Monday, Dec 23rd

Mother-Daughter Night at the Movies: The Avengers

avengersIs The Avengers your ticket for a fun night at the movies? Writer Deborah Skolnik and her daughter Clara Enders, 11, attended the press screening to find out. Here’s their mother-daughter review.

From Mom Deborah Skolnik: With all that Scarsdale has to offer — from glittering jewelry stores to world-class schools — there’s still one thing this town is woefully short on, and that’s stuff to avenge. The customer in front of you at Martine’s bought the last raspberry macaron? Waaah. You ended up waiting extra-long at the traffic light at the Heathcote Five Corners? Aggravating, but hardly cause to don a cape and shoot thunderbolts from your wrists. What you need, my civilized suburban friend, is the thrill of vicarious vengeance. And luckily for us all, that’s exactly what The Avengers is serving up.

The trouble begins when Loki, the villainous younger brother of demigod Thor, steals a glowing cube called a tesseract from a government lab. Aliens want the tesseract badly — so much so that they’ve offered Loki control of Earth if he’ll hand it over. Of course, we earthlings would prefer he didn’t, but Loki’s tough to deter, since he’s impervious to bullets and able to change opponents into mindless slaves with a simple tap of his scepter. Can anything possibly stop him?

Enter the Avengers, a rag-tag assemblage of Marvel Comics superheroes gathered at the behest of fierce agency operative (Samuel Jackson, naturally, wearing an eye patch that’s never explained). He struggles to make a cohesive team out of Loki’s brother Thor; Iron Man (Robert Downey Jr., reprising his earlier role); Captain America, and The Hulk, green and rage-filled as ever. The team is ably assisted by two human tag-alongs — a soldier called Hawkeye, and a sultry spy nicknamed Black Widow, played by Scarlett Johansson.
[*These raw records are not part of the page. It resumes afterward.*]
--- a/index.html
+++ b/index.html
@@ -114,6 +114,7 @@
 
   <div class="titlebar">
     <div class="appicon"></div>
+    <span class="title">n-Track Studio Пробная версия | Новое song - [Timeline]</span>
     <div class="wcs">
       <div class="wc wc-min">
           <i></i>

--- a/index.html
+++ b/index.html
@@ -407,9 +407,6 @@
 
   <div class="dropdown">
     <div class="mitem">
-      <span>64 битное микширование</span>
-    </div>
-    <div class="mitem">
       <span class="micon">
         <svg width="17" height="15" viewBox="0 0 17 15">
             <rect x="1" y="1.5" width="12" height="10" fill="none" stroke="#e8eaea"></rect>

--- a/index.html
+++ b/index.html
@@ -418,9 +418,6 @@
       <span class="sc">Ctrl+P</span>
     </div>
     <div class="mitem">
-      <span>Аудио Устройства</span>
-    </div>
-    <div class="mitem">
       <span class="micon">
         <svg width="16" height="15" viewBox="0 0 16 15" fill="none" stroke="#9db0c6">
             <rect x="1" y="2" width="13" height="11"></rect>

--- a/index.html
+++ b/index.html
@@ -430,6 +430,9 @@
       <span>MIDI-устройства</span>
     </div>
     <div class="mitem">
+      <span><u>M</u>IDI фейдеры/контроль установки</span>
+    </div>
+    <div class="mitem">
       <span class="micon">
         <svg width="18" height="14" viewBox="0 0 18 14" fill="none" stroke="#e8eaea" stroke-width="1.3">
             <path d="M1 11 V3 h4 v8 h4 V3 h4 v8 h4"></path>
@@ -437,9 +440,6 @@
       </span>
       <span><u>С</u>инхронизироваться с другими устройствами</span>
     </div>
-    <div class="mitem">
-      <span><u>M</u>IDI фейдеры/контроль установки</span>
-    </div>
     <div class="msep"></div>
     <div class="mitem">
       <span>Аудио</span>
Her inclusion adds a much-needed shot of girl power to the lineup, making this a more modern Marvel. Plus, she’s hot in her black catsuit. Meow!
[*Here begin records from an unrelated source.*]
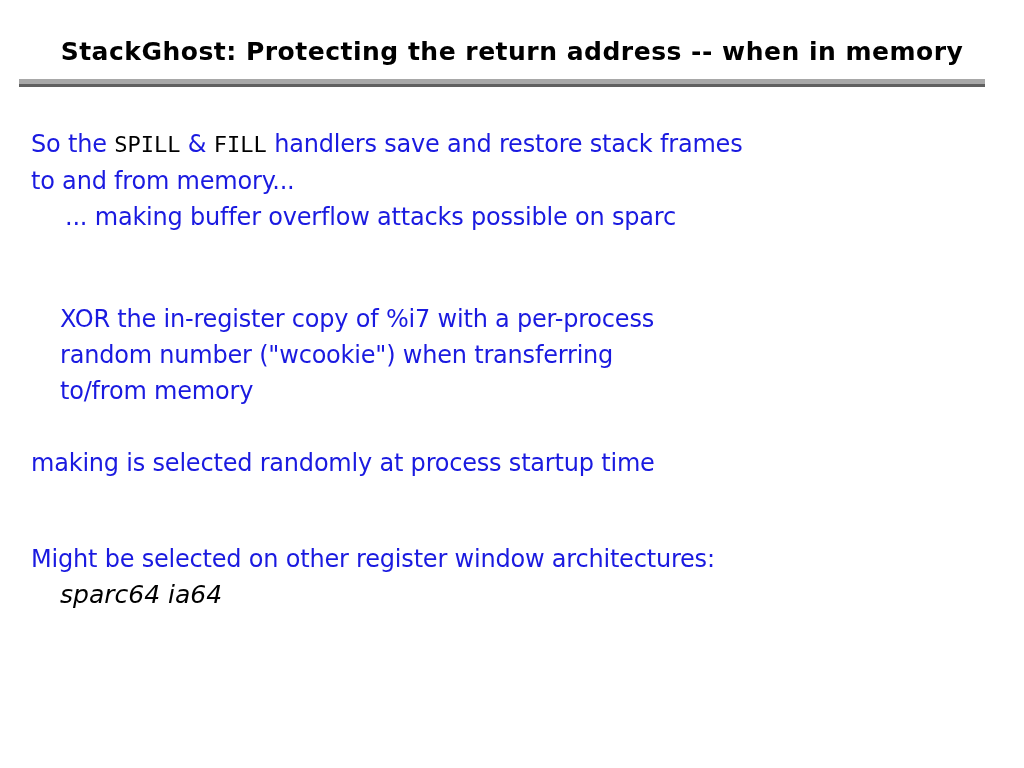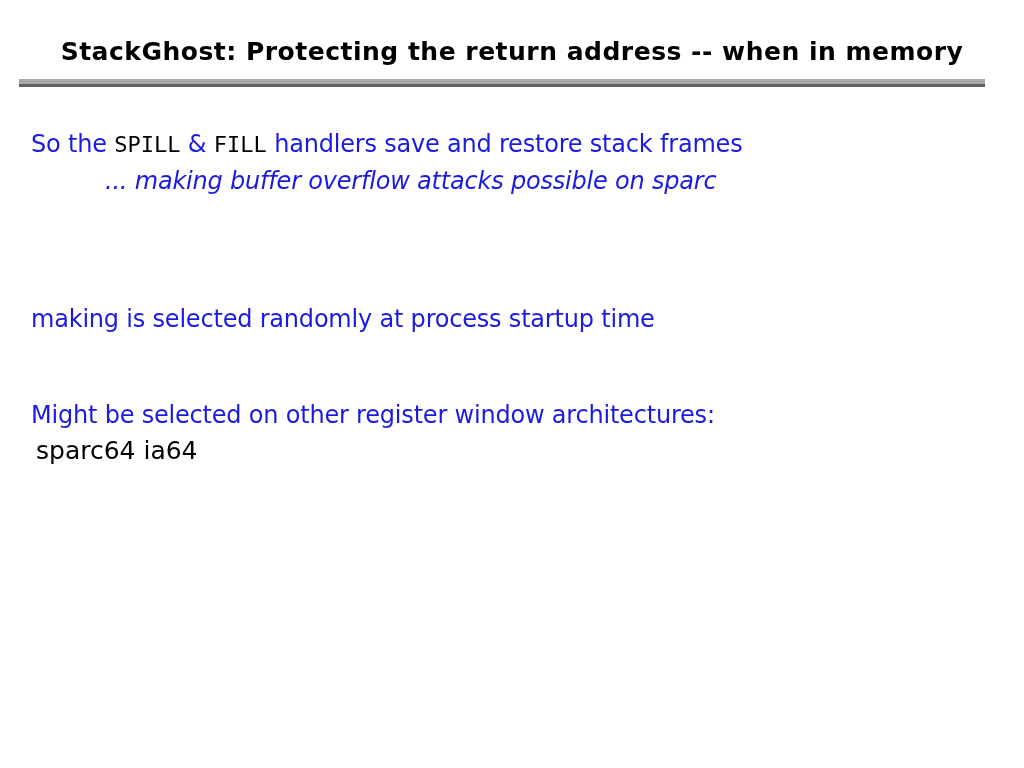--- a/index.html
+++ b/index.html
@@ -123,6 +123,7 @@
 
     <div class="para">
       <div class="line ind-0"><span>So the </span><span class="mono-black">SPILL</span><span class="amp-blue"> &amp; </span><span class="mono-black">FILL</span><span> handlers save and restore stack frames</span></div>
+      <div class="line ind-0">to and from memory...</div>
       <div class="line ind-1">... making buffer overflow attacks possible on sparc</div>
     </div>
 

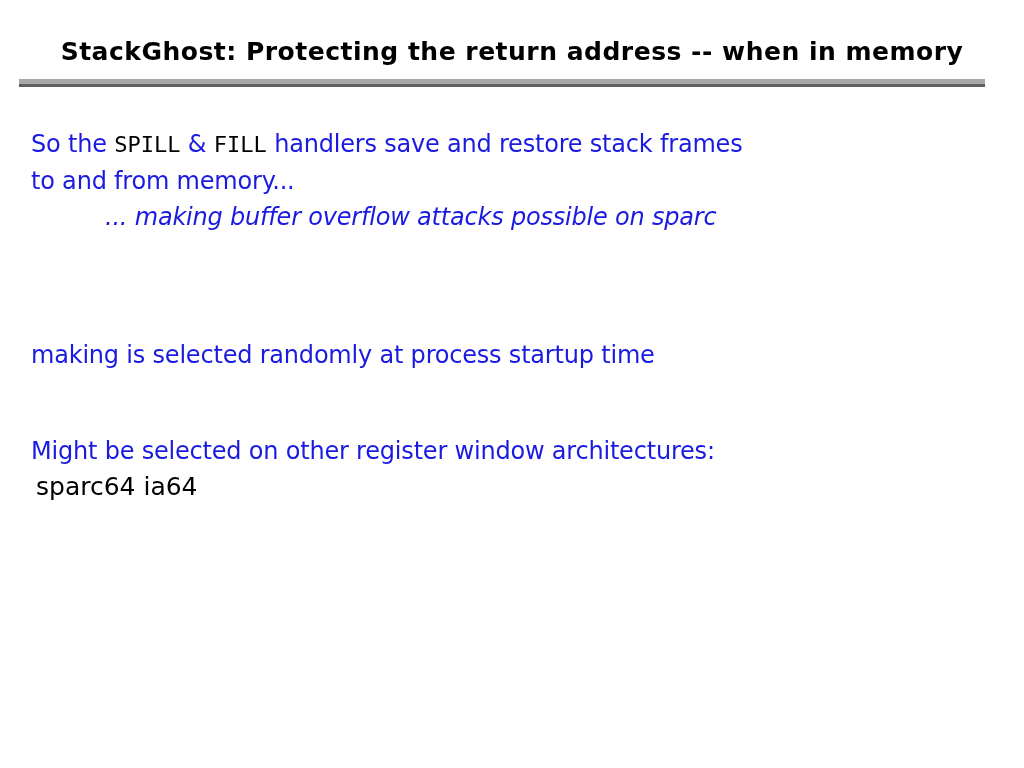--- a/index.html
+++ b/index.html
@@ -79,7 +79,7 @@
 
   
   .ind-0 { padding-left: 31px; }
-  .ind-1 { padding-left: 105px; font-style: italic; }
+  .ind-1 { padding-left: 65px; }
   .ind-2 { padding-left: 60px; }
   .ind-3 { padding-left: 36px; }
   .gap-md { height: 30px; }

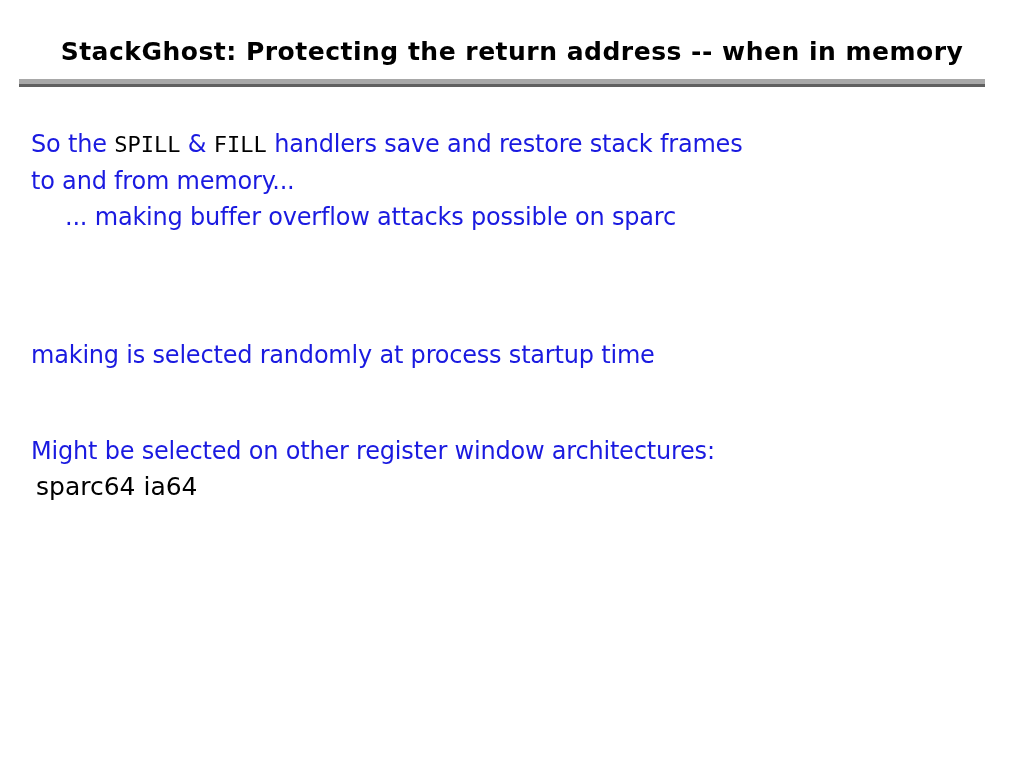--- a/index.html
+++ b/index.html
@@ -132,6 +132,11 @@
 
     <div class="gap-md"></div>
 
+    <div class="para">
+      <div class="line ind-2">XOR the in-register copy of %i7 with a per-process</div>
+      <div class="line ind-2">random number ("wcookie") when transferring</div>
+      <div class="line ind-2">to/from memory</div>
+    </div>
 
     <div class="gap-lg"></div>
 

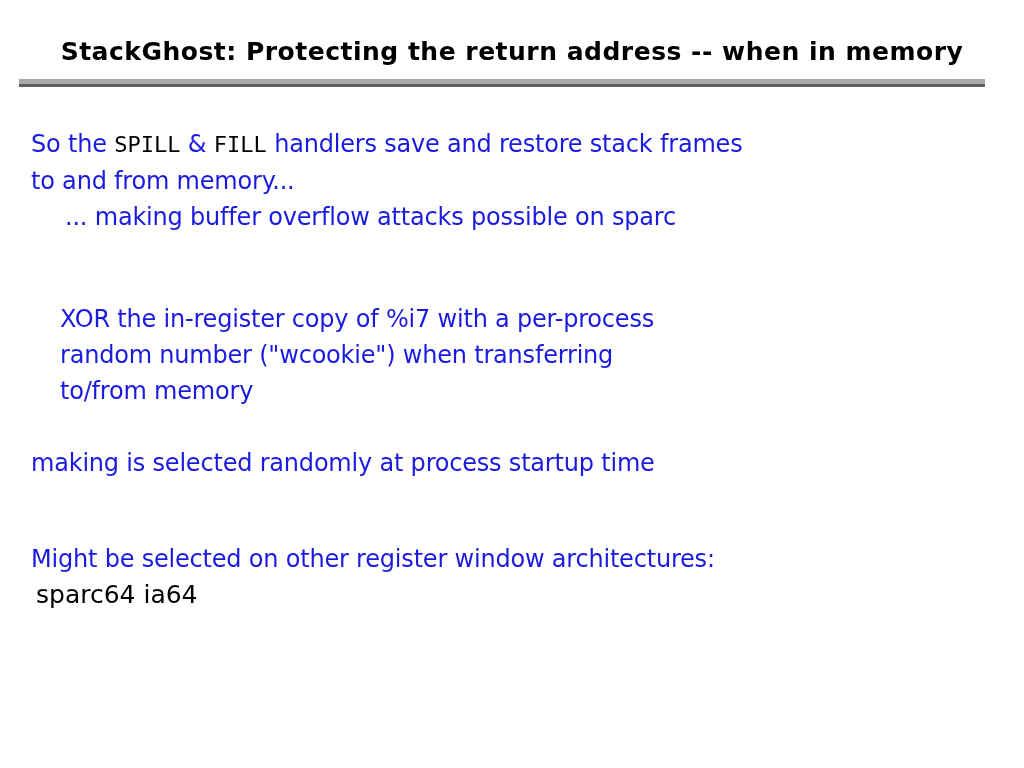--- a/index.html
+++ b/index.html
@@ -81,7 +81,7 @@
   .ind-0 { padding-left: 31px; }
   .ind-1 { padding-left: 65px; }
   .ind-2 { padding-left: 60px; }
-  .ind-3 { padding-left: 36px; }
+  .ind-3 { padding-left: 60px; font-style: italic; }
   .gap-md { height: 30px; }
   .gap-lg { height: 36px; }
The special effects — mainly related to ground and airborne battles — are grip-your-armrests awesome. But an even bigger surprise is the whip-smart dialogue: These are no cardboard characters behind the steel masks. In their quieter moments, our heroes kibbitz about Pilates and needle each other in ways that would put any married couple to shame. And in a larger sense, they represent the clashing facets of our country itself. Thor tries clumsily to play Big Brother to not only Loki, but also the world; Captain America’s got patriotism but needs help channeling it; billionaire-playboy Iron Man’s a dead ringer for “the 1%”, and The Hulk, with his anger issues, is a prime candidate to occupy Wall Street…or anywhere else he’d prefer to be. Watching these disparate personalities pull together is, no doubt, the director’s message to us all about our agenda as Americans.

But if you don’t want to ponder deep messages, just sit back and enjoy the explosions. For us here in the metro area, there’s the added fascination of seeing familiar landmarks get blown to smithereens. Watching fireballs hurtle down Park Avenue — with my office building in plain sight — I guiltily found myself wondering, “If this really happened, would I get a day off from work?”
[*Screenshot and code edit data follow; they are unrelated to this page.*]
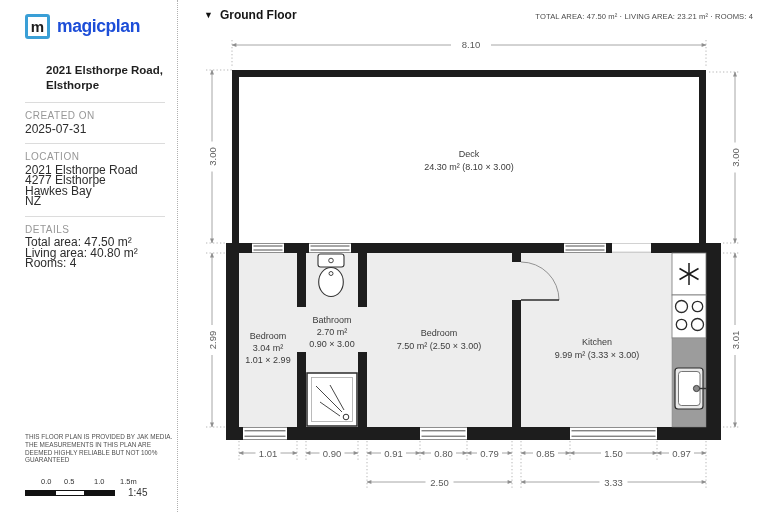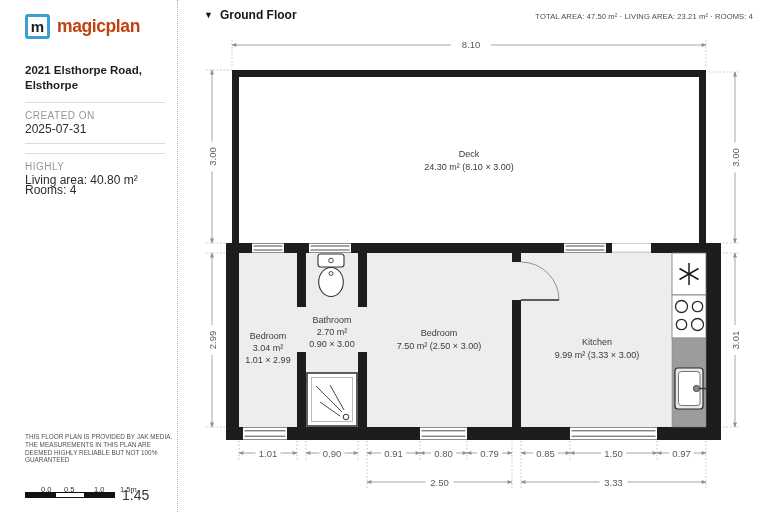--- a/index.html
+++ b/index.html
@@ -12,7 +12,7 @@
   .logo{display:flex;align-items:center;gap:7px;}
   .logo-m{width:25px;height:25px;border:3px solid #3a9fd6;border-radius:3px;box-sizing:border-box;
     display:flex;align-items:center;justify-content:center;font-weight:bold;font-size:15px;color:#1e1e1e;}
-  .logo-text{font-size:17.5px;font-weight:bold;color:#c2410c;letter-spacing:-0.4px;}
+  .logo-text{font-size:17.5px;font-weight:bold;color:#1d4ed8;letter-spacing:-0.4px;}
   .title{margin-top:24px;font-size:11.5px;font-weight:bold;color:#1f1f1f;line-height:15px;width:142px;}
   .sep{width:140px;border:none;border-top:1px solid #dcdcdc;margin:9px 0 7px 0;}
   .sec-label{font-size:10px;color:#979797;letter-spacing:.5px;margin-bottom:2.5px;}

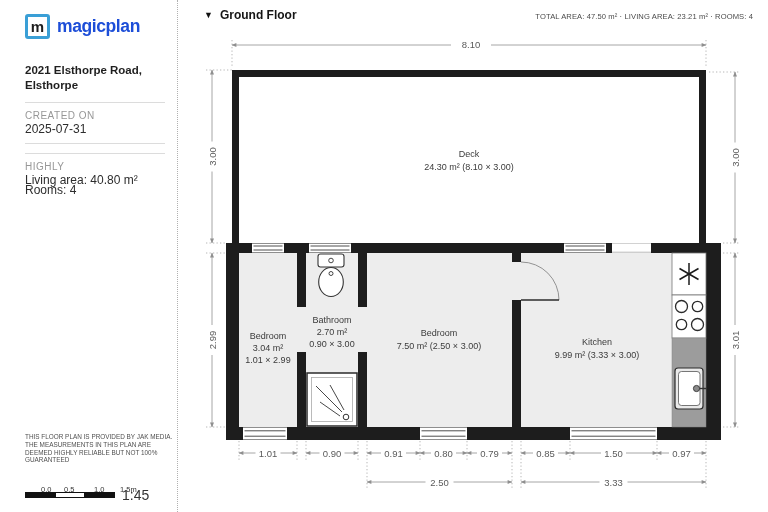--- a/index.html
+++ b/index.html
@@ -13,7 +13,7 @@
   .logo-m{width:25px;height:25px;border:3px solid #3a9fd6;border-radius:3px;box-sizing:border-box;
     display:flex;align-items:center;justify-content:center;font-weight:bold;font-size:15px;color:#1e1e1e;}
   .logo-text{font-size:17.5px;font-weight:bold;color:#1d4ed8;letter-spacing:-0.4px;}
-  .title{margin-top:24px;font-size:11.5px;font-weight:bold;color:#1f1f1f;line-height:15px;width:142px;}
+  .title{margin-top:24px;font-size:11.5px;font-weight:bold;color:#1f1f1f;line-height:15px;width:142px;margin-left:21px;}
   .sep{width:140px;border:none;border-top:1px solid #dcdcdc;margin:9px 0 7px 0;}
   .sec-label{font-size:10px;color:#979797;letter-spacing:.5px;margin-bottom:2.5px;}
   .sec-line{font-size:12px;color:#2d2d2d;line-height:10.5px;}

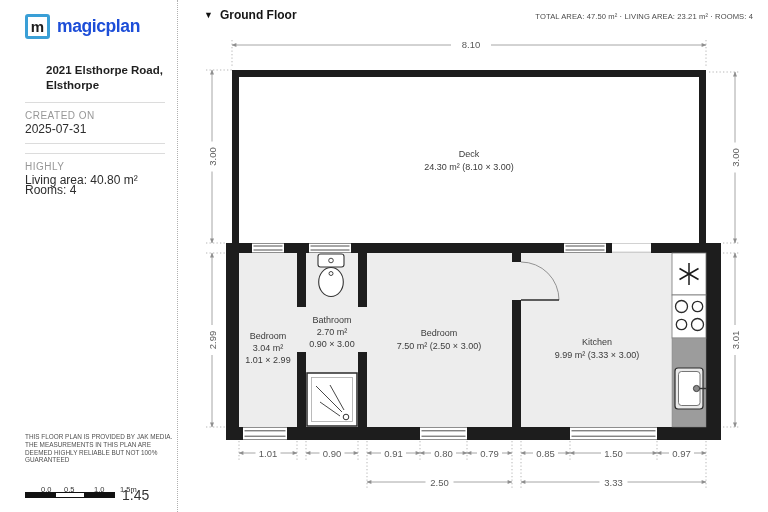--- a/index.html
+++ b/index.html
@@ -68,6 +68,13 @@
 
     <hr class="sep">
 
+    <div>
+      <div class="sec-label">LOCATION</div>
+      <div class="sec-line">2021 Elsthorpe Road</div>
+      <div class="sec-line">4277 Elsthorpe</div>
+      <div class="sec-line">Hawkes Bay</div>
+      <div class="sec-line">NZ</div>
+    </div>
 
     <hr class="sep">
 

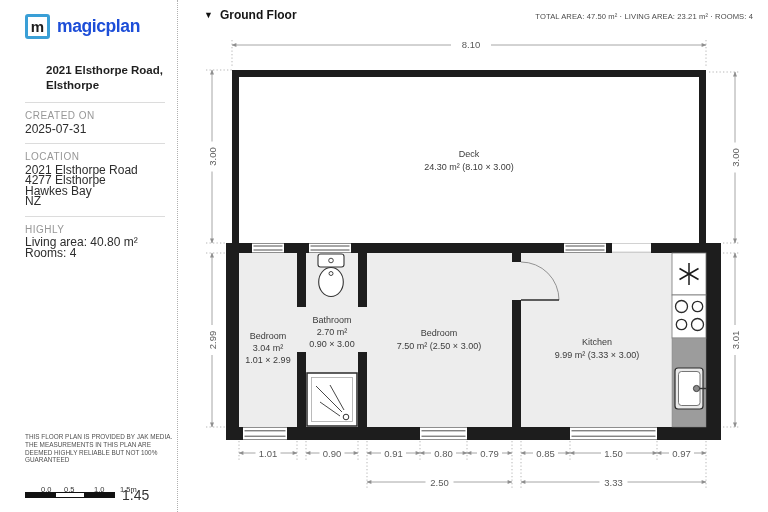--- a/index.html
+++ b/index.html
@@ -79,7 +79,7 @@
     <hr class="sep">
 
     <div>
-      <div class="sec-label">HIGHLY</div>
+      <div class="sec-label">DETAILS</div>
       <div class="sec-line">Living area: 40.80 m²</div>
       <div class="sec-line">Rooms: 4</div>
     </div>

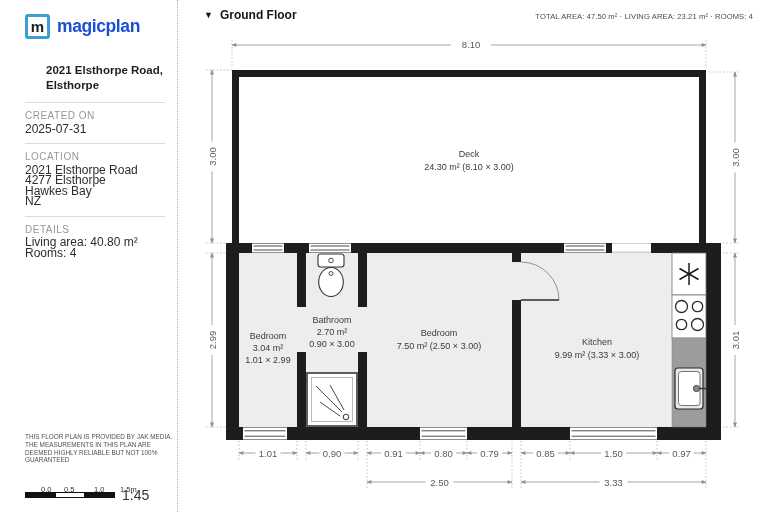--- a/index.html
+++ b/index.html
@@ -80,6 +80,7 @@
 
     <div>
       <div class="sec-label">DETAILS</div>
+      <div class="sec-line">Total area: 47.50 m²</div>
       <div class="sec-line">Living area: 40.80 m²</div>
       <div class="sec-line">Rooms: 4</div>
     </div>

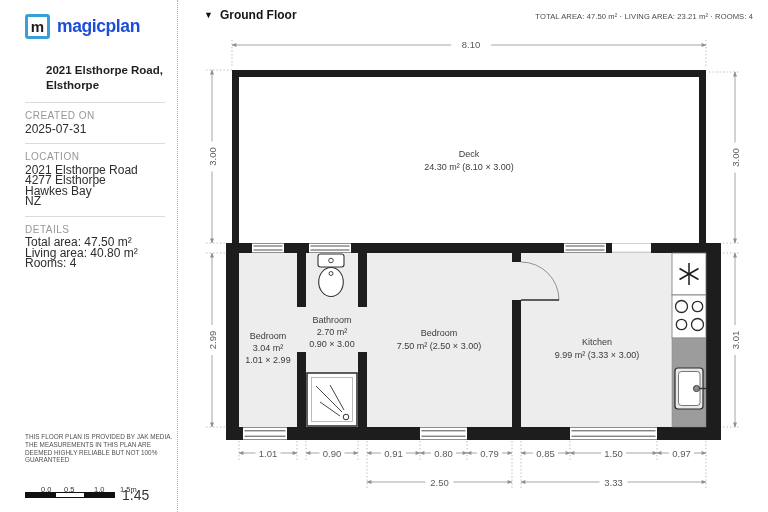--- a/index.html
+++ b/index.html
@@ -20,7 +20,7 @@
   .disclaimer{position:absolute;left:25px;top:433px;width:152px;font-size:6.4px;line-height:7.8px;color:#4f4f4f;}
   .scalebar{position:absolute;left:25px;top:477px;width:150px;}
   .sb-labels{position:relative;height:9px;font-size:7.5px;color:#333;}
-  .sb-labels span{position:absolute;top:8px;padding-left:16px;}
+  .sb-labels span{position:absolute;top:0;padding-left:16px;}
   .sb-l0{left:0}.sb-l1{left:23px}.sb-l2{left:53px}.sb-l3{left:79px}
   .sb-bar{display:flex;align-items:center;margin-top:1px;}
   .sb-seg{width:30px;height:6px;box-sizing:border-box;}

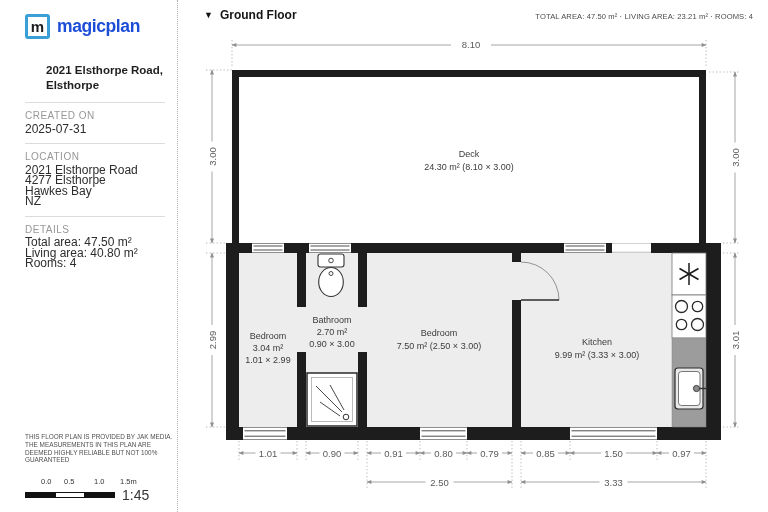--- a/index.html
+++ b/index.html
@@ -26,7 +26,7 @@
   .sb-seg{width:30px;height:6px;box-sizing:border-box;}
   .sb-seg.b{background:#111;}
   .sb-seg.w{background:#fff;border:1px solid #111;}
-  .sb-ratio{font-size:14px;color:#333;margin-left:7px;}
+  .sb-ratio{font-size:10px;color:#333;margin-left:13px;}
 
   
   main{position:relative;flex:1;background:#fff;}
No matter: You’ll leave the theater feeling you’ve already had a great trip.

Note: Fun as it is, this movie has both violence and a running time of well over two hours, making it better suited to kids 10 and up.

Deborah Skolnik is a Scarsdale resident and a senior editor at Parenting magazine.

From 6th Grader Clara Enders: Before I saw this film, I only knew the Avengers as pictures in a Halloween catalog, but the movie brought the characters to life for me in fun and exciting ways. It is about a cube called a tesseract, an unlimited source of energy, which has gone missing. In the wrong hands, it could be very harmful to all of mankind. It turns out the thief is Loki, a villain from outer space who is looking to trade it for the chance to rule the earth. Who but the Avengers-Ironman, The Hulk, Thor, and Captain America-could somehow get the tesseract back in their possession?

It isn’t going to be easy, though, because the Avengers argue a lot and have different opinions. Half the fun is watching them fight and insult each other in humorous ways. The rest of the excitement comes from the action scenes and the jaw-dropping special effects. I still can’t manage to figure out how they made New York City be torn apart and yet I walked through it and hour later.

I thought it was an amazing movie. The Avengers would be appropriate for a fifth grader or a fourth grader with a long attention span (the movie is over 2 hours long). ComicCon fans and hipsters alike will all love The Avengers.